Government has issued a directive to Municipal and Districts Assemblies (MDAs) to be circumspect in their spending as it makes adjustment to expected revenue from the export of crude oil.
The directive means that most of the country’s MDAs who rely on government for funding would have to alter their expenditure pattern or devise legitimate means of generating internal fund to supplement their operations.
Issuing the directive, Finance Minister Mr. Seth Terkper cautioned local government heads not to engage in unplanned expenditures to help maintain the medium term fiscal consolidation objectives of the government.

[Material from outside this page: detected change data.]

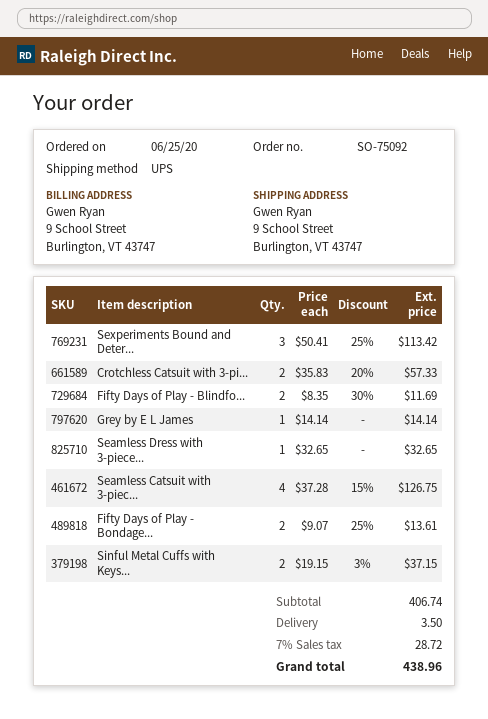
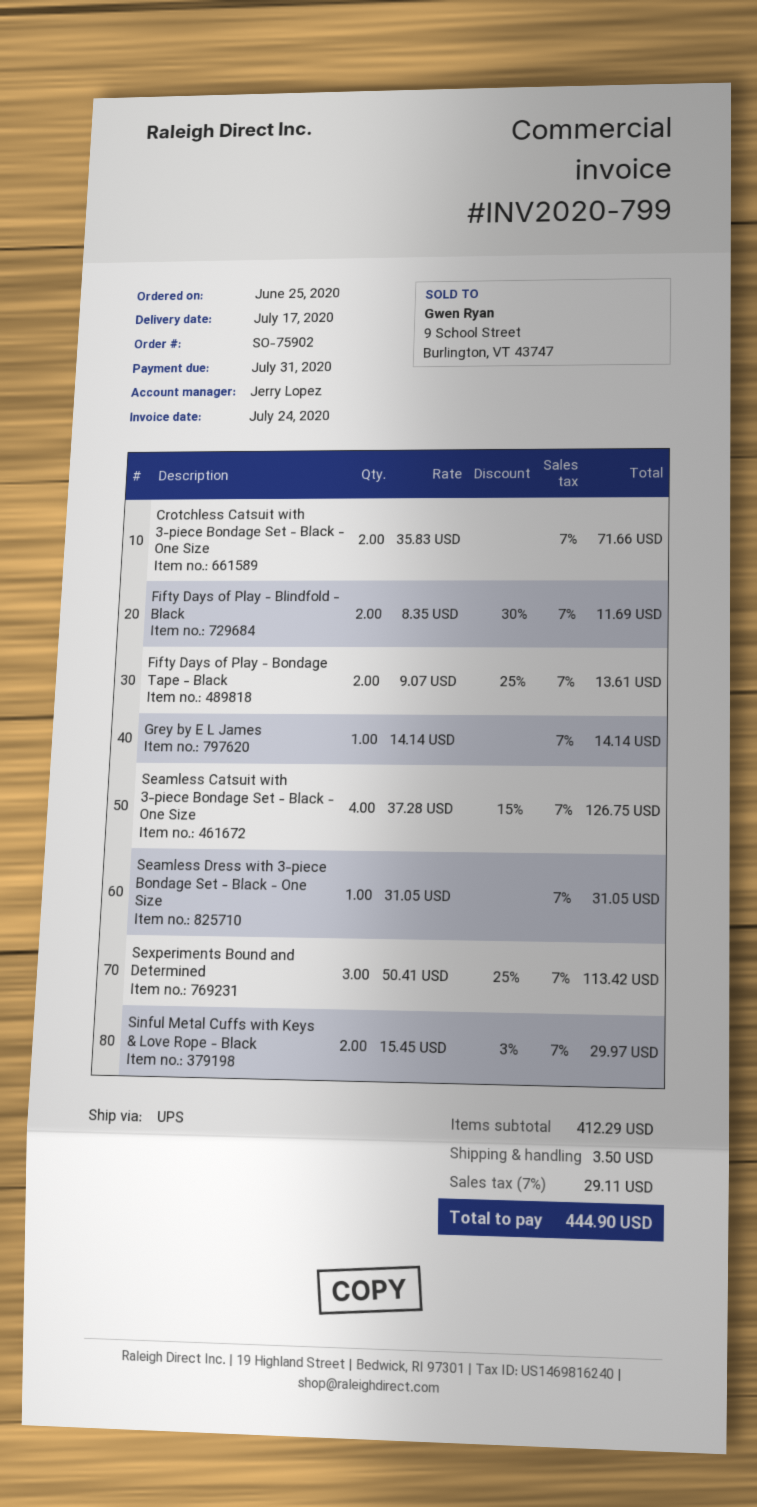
order number: SO-75092 -> SO-75902
Crotchless Catsuit with 3-pi...: 2 x 35.83 - 20% = 57.33 -> 2 x 35.83 = 71.66
Seamless Dress with 3-piece...: 1 x 32.65 = 32.65 -> 1 x 31.05 = 31.05
Sinful Metal Cuffs with Keys...: 2 x 19.15 - 3% = 37.15 -> 2 x 15.45 - 3% = 29.97
subtotal: 406.74 -> 412.29
tax: 7% = 28.72 -> 7% = 29.11
total: 438.96 -> 444.90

“In this regard, MDAs that are funded from the Annual Budget Funding Amount (ABFA) are to control their expenditure within the Budget allotments provided by the Ministry of Finance”, he said.
Earlier this year, government reviewed expected revenue from the export of crude oil from 95 US dollars per barrel to 57 US dollars per barrel.
However, the fast fall in the price of oil to US 45.70 dollars per barrel means that Ghana’s external source of income will decrease, putting pressure on the national purse.
Fiscal deficit reduction
Ghana’s 2015 budget aims at reducing the fiscal deficit from 10.2 percent of GDP in 2014 to 7.3 percent of GDP in 2015.
There has been two adjustments of the budget deficit mainly on account of crude oil price developments.
Preliminary data for the first half of the year indicate that, total revenue and grants was higher than the target for the period.
At the same time, total expenditure including the clearance of arrears was lower than target.
As a result the cash fiscal deficit for the period was 2.3 percent of GDP against a target of 3.4 percent. This compares to a deficit of 4.3 percent of GDP for the same period in 2014.
The total revenue and grants for the period was 11.2 percent of GDP, against a target of 10.6 percent of GDP.
In nominal terms, the outturn was 5.4 percent higher than target and 32.9 percent higher than the outturn for the same period in 2014.
Ghana’s good performance in total revenue and grants was mainly due to a strong growth in domestic revenue.
Tax income
Tax revenue amounted to GH¢11,403.9 million, 8.4 percent higher than the Budget target of GH¢10,516.3 million.
In nominal terms tax revenue was 32.1 percent higher than the outturn recorded for the same period in 2014.
The strong performance in tax revenue was mainly due to the good performance of petroleum taxes, VAT and trade taxes resulting from the imposition of the Special Petroleum Tax and exchange rate depreciation as well as improved revenue administration and efficiency.
GDP estimates for first half of 2015
Total expenditure, including payments for the clearance of arrears for the first half of 2015 amounted to GH¢18,068.5 million (13.5 percent of GDP) against a target of GH¢18,805.7 million (equivalent to 14.0 percent of GDP).
The outturn was 3.9 percent lower than the budget target but 14.1 percent higher than the outturn for the same period in 2014.
The growth in expenditure was mainly due to higher spending on goods and services and foreign financed capital expenditure.
The cash fiscal deficit of 2.3 percent of GDP for the period under review was financed mainly from domestic sources, resulting in a Net Domestic Financing (NDF) of the budget of GH¢1. 875.4 million (1.4 percent of GDP).
The NDF for the period was 57.3 percent lower than the budget target of GH¢4,395.1 million and 48.6 percent lower than the outturn for the same period in 2014.
Foreign Financing of the budget was GH¢1,218.0 million representing 39.4 percent of total financing, against a target of GH¢206.1 million.
Thus domestic financing constituted about 60.6 percent of the total financing of the deficit for the first six months of the year.